* Task objective
Could you write out, word for word, each line from the one containing "subtotal: 3767.54 -> 3893.29" to the last line of the data below, both included and nothing more?

[Version difference data]
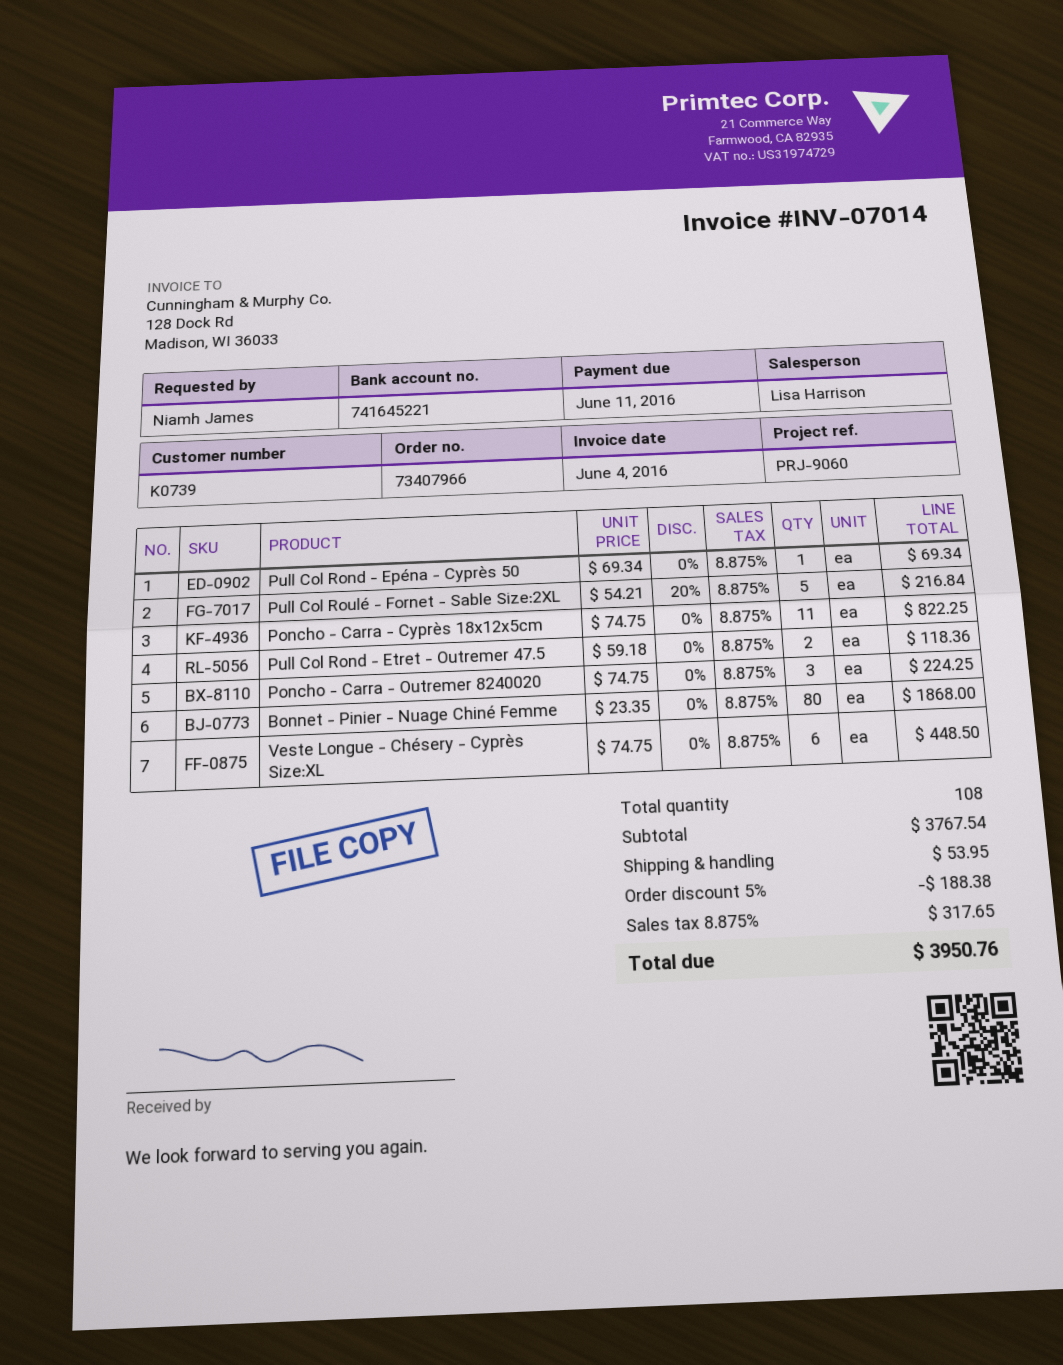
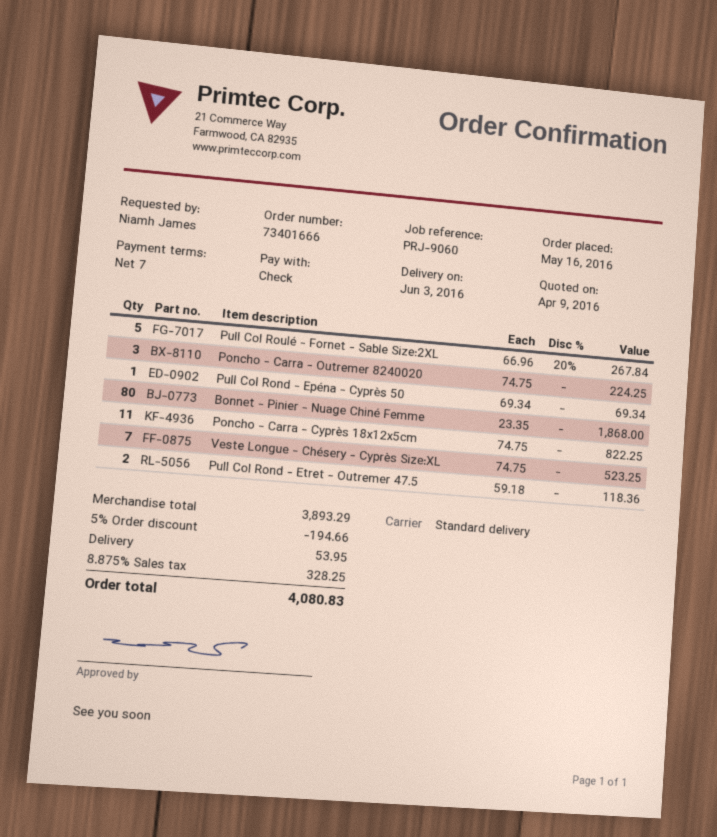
order number: 73407966 -> 73401666
Pull Col Roulé - Fornet - Sable Size:2XL: 5 x 54.21 - 20% = 216.84 -> 5 x 66.96 - 20% = 267.84
Veste Longue - Chésery - Cyprès Size:XL: 6 x 74.75 = 448.50 -> 7 x 74.75 = 523.25
subtotal: 3767.54 -> 3893.29
discount: 5% = 188.38 -> 5% = 194.66
tax: 8.875% = 317.65 -> 8.875% = 328.25
total: 3950.76 -> 4080.83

* Reply
subtotal: 3767.54 -> 3893.29
discount: 5% = 188.38 -> 5% = 194.66
tax: 8.875% = 317.65 -> 8.875% = 328.25
total: 3950.76 -> 4080.83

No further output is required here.